In 2003, a fire at a Hartford nursing home killed 16 elderly and disabled people. In the aftermath, 13 lawsuits were filed, but plaintiffs have still not received any money. In fact, they haven’t even gone to trial.

The reason for the delay? A dispute over exactly how much was available under the nursing home’s professional liability policy. The state Supreme Court just ruled this month, to the dismay of the plaintiffs, that just $1 million was available, and that amount would have to be split 13 ways.

Such a situation is unlikely to occur in the future. The Hartford fire — and the subsequent lawsuits — prompted legislation that was approved in the just-finished session of the General Assembly.

Now awaiting the signature of Gov. Dannel Malloy, the bill would require all nursing homes and home health care agencies, as of January 1, 2014, to have professional liability coverage that would provide up to $1 million for each person who is injured or killed because of professional negligence. However, there would be a $3 million cap for all claims within a coverage period.

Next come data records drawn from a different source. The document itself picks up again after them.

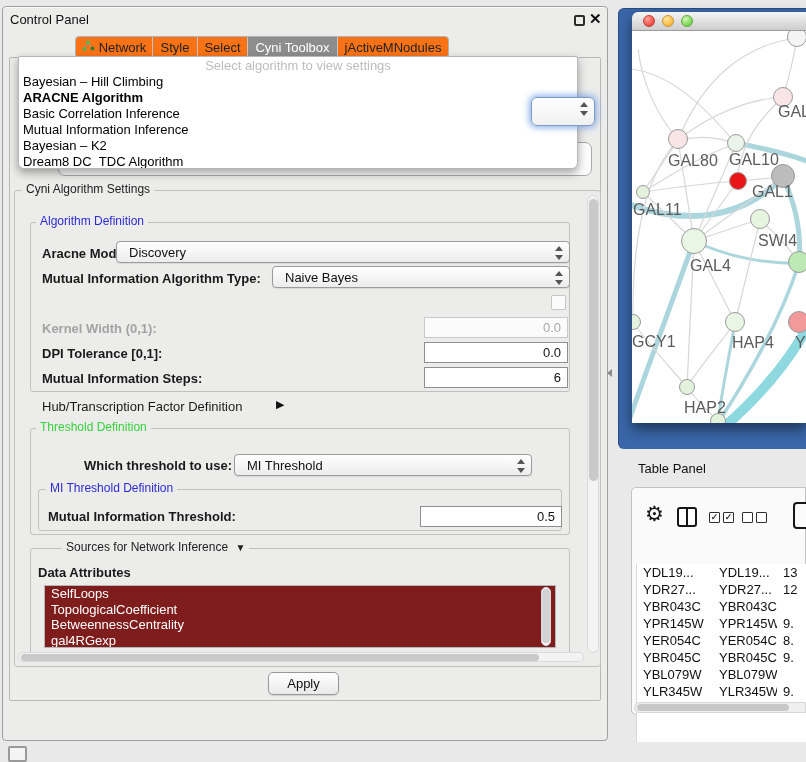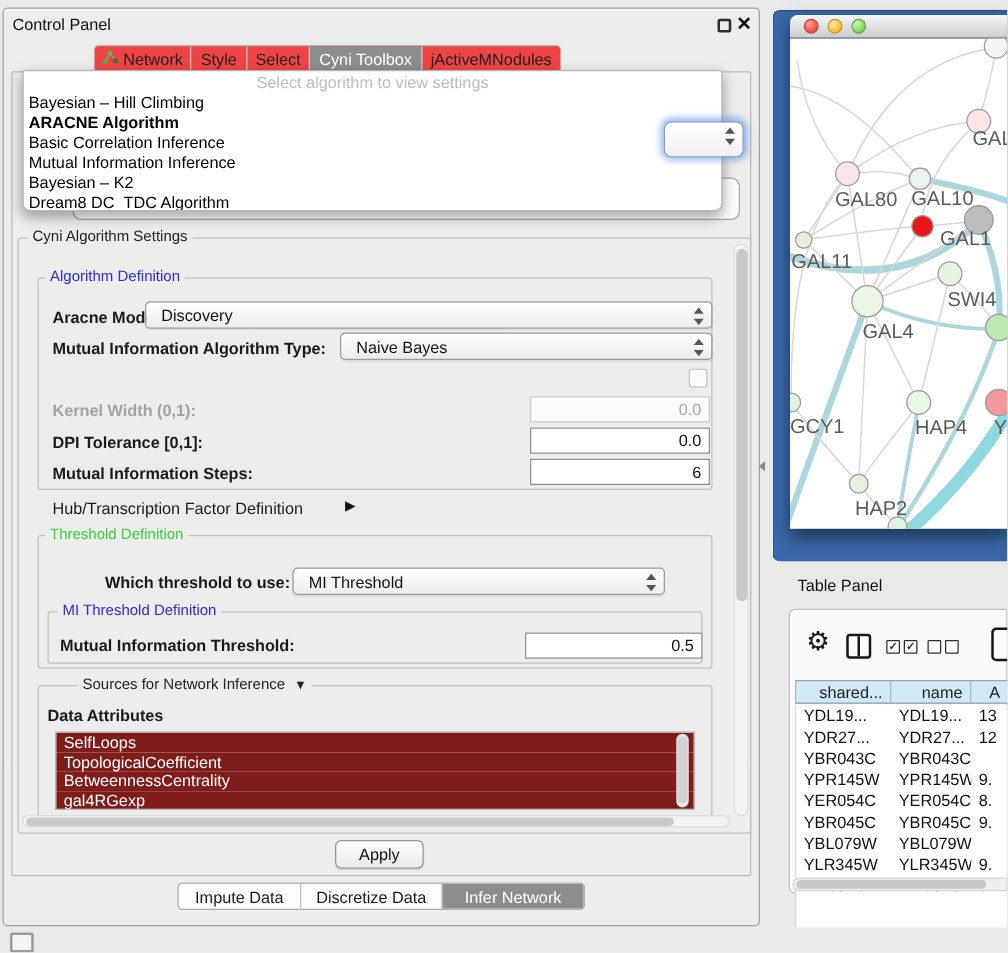"Network" #cp-tabs { background: #ef4444 -> #f97316 }
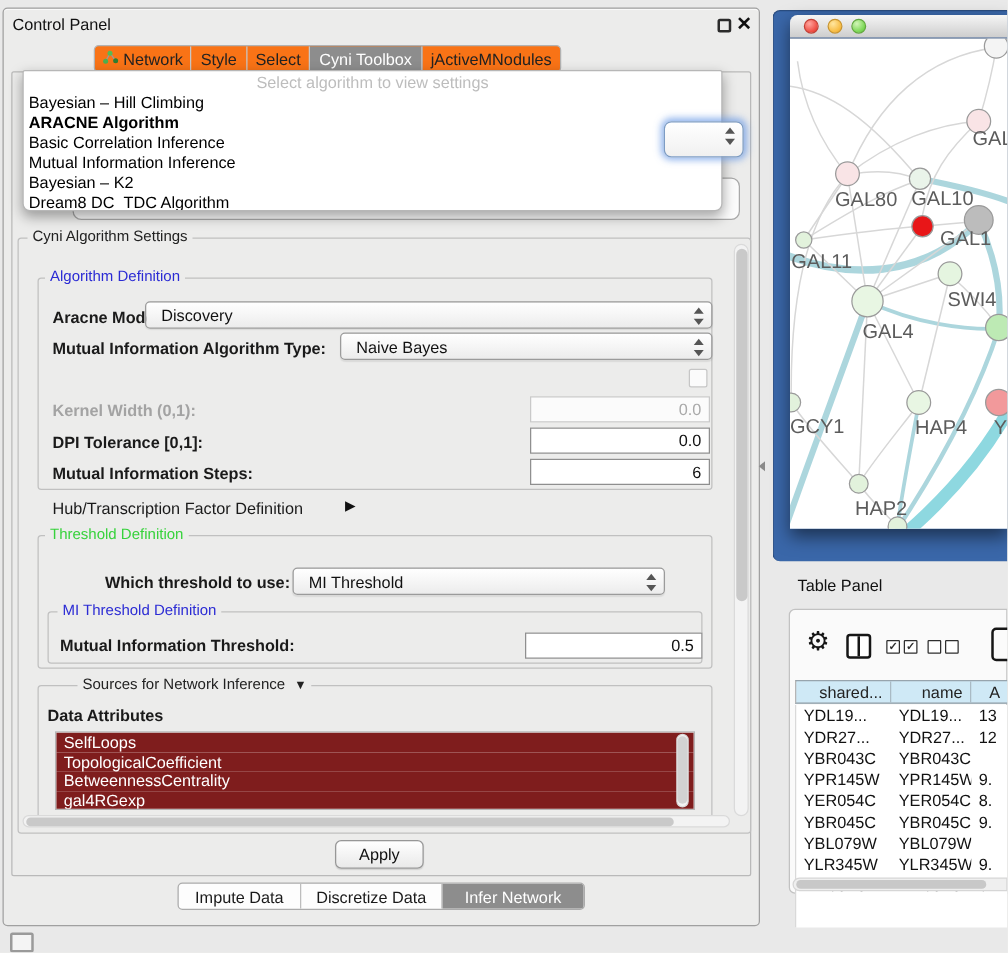"shared... name A" div.abs { html: <div><div>shared...</div><div>name</div><div>A</div></div> -> none }
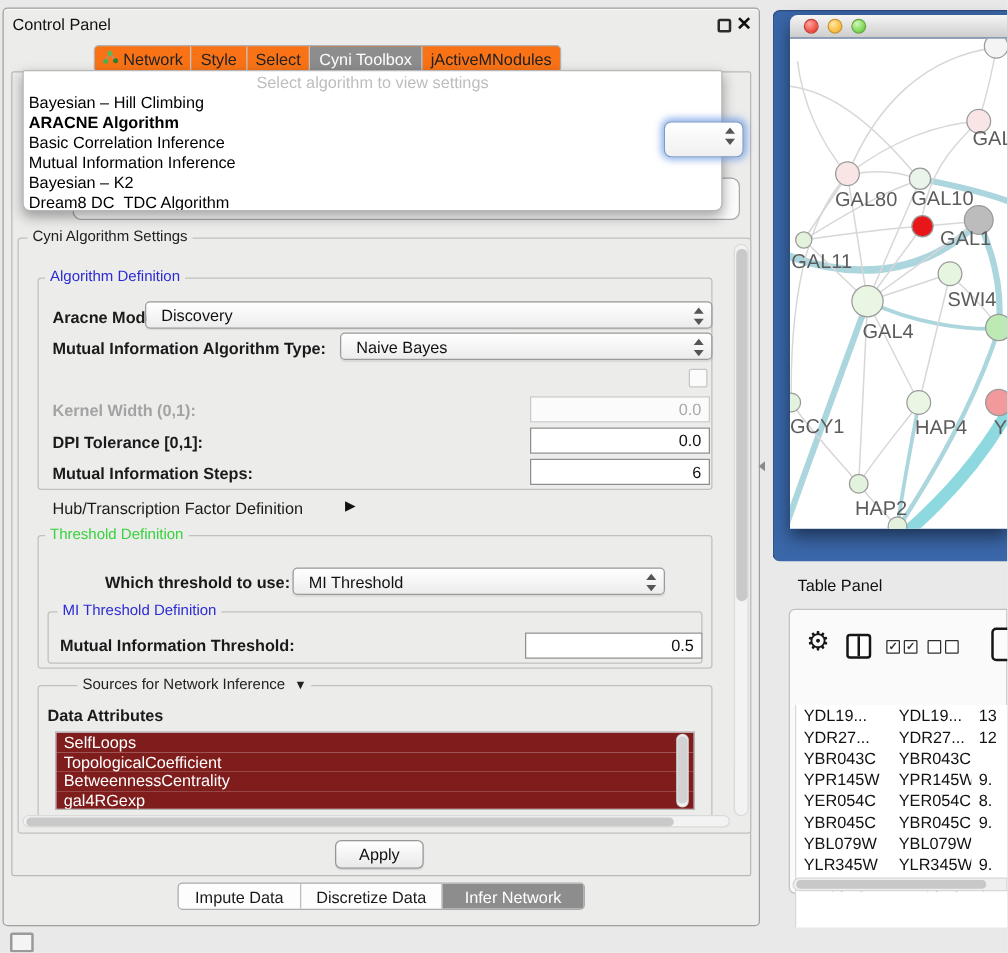"Impute Data" div.abs { html: <div> <div>Impute Data</div> <div>Discretize Data</div> <div>Infer Network</div> </div> -> none }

The Connecticut Trial Lawyers Association backed the latest measure, as well as a similar bill proposed in 2012. "It was definitely an issue that was important to a lot of people and we got it passed with 15 minutes to spare" in the legislative session, said Rep. Gerald Fox III, co-chair of the Judiciary Committee. "I think most nursing homes do have professional liability insurance; that’s something we want to make clear. But there were some nursing homes out there without it, and if they went bankrupt or into financial distress, there would be no protection."

That’s what happened in the case that was before the Supreme Court. Because the company that owned the Greenwood Health Center nursing home filed for bankruptcy protection days after the fire, the only assets that the plaintiffs can file claims against are the limits of the professional liability policy. But questions over the policy terms have caused legal proceedings to drag out for more than a decade.

The Greenwood Health Center fire broke out on February 26, 2003, after psychiatric patient Leslie Andino set her bed on fire while flicking a cigarette lighter. Officials at the time said it was the 10th deadliest nursing home fire in U.S. history. Andino was charged with 16 counts of arson murder. She was later found incompetent to stand trial and remains committed to a psychiatric hospital.

Relatives of 13 of the 16 victims sued the nursing home’s operator for damages, saying it failed to adequately supervise Andino. The lawsuit also made negligence claims for insufficient response and a lack of safety training by the nursing home staff.

The case was assigned on the trial docket of Superior Court Judge Marshall Berger in Hartford, but it hasn’t gone very far since the issue of insurance coverage was raised. The nursing home was owned by the Lexington Healthcare Group, which was insured

by the Lexington Insurance Co., a subsidiary of AIG. (The two "Lexington" businesses are not related in any way.) The policy had two key numbers. As the insurance company saw it, at least, each of Lexington’s seven nursing homes had $1 million in coverage. But the total coverage for the company was $10 million.

In 2009, Judge Berger called the policy vague and said the 13 families should have access to the $10 million corporate policy limit. That would allow each plaintiff to recover up to $500,000, with the remainder available for attorney fees.

The insurance company’s lawyers, led by Jeffrey R. Babbin of Wiggin and Dana, appealed that decision directly to the Connecticut Supreme Court. Babbin argued that the aggregate limit of $10 million dollars applied to the nursing home’s seven properties together, and only provided $1 million of professional liability coverage per location.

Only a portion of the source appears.